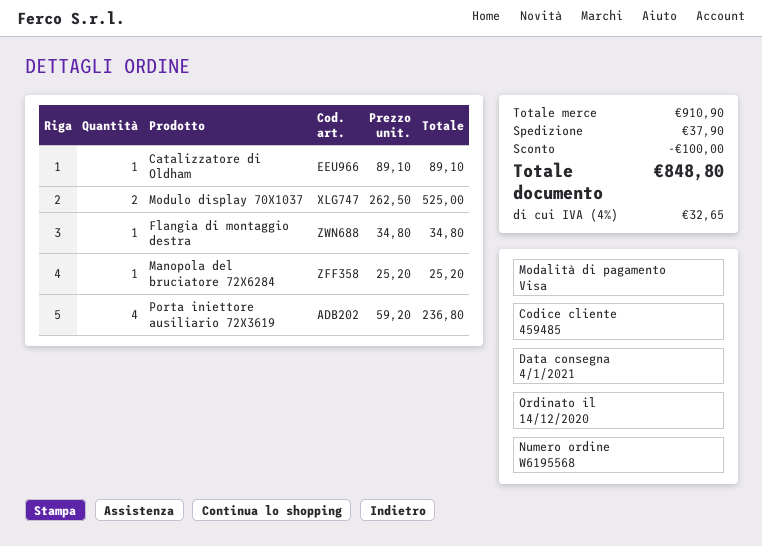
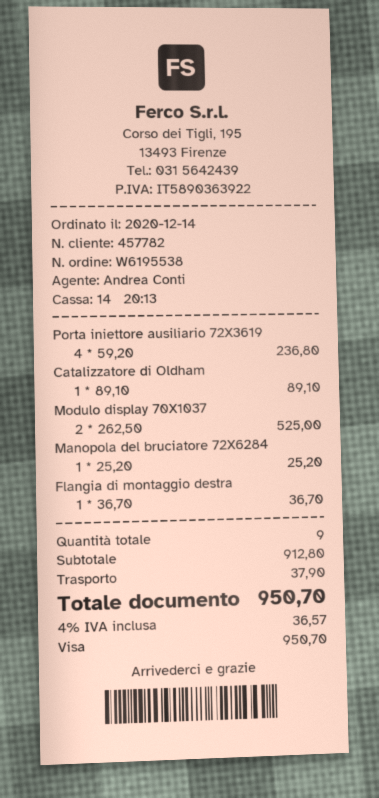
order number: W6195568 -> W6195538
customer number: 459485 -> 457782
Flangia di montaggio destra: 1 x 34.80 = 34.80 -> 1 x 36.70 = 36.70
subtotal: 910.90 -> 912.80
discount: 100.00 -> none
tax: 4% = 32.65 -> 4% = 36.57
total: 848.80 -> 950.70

━━━

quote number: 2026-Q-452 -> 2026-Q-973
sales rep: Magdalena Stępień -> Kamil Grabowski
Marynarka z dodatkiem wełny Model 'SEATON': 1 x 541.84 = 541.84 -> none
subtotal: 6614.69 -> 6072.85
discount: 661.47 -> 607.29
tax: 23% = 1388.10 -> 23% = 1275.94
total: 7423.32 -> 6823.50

━━━

◆ ASSIGNMENT: The lines above starting at the one that contains "order number: W6195568 -> W6195538" and ending at the one that contains "total: 848.80 -> 950.70" must be transcribed exactly, and no other lines may appear.

◆ RESPONSE:
order number: W6195568 -> W6195538
customer number: 459485 -> 457782
Flangia di montaggio destra: 1 x 34.80 = 34.80 -> 1 x 36.70 = 36.70
subtotal: 910.90 -> 912.80
discount: 100.00 -> none
tax: 4% = 32.65 -> 4% = 36.57
total: 848.80 -> 950.70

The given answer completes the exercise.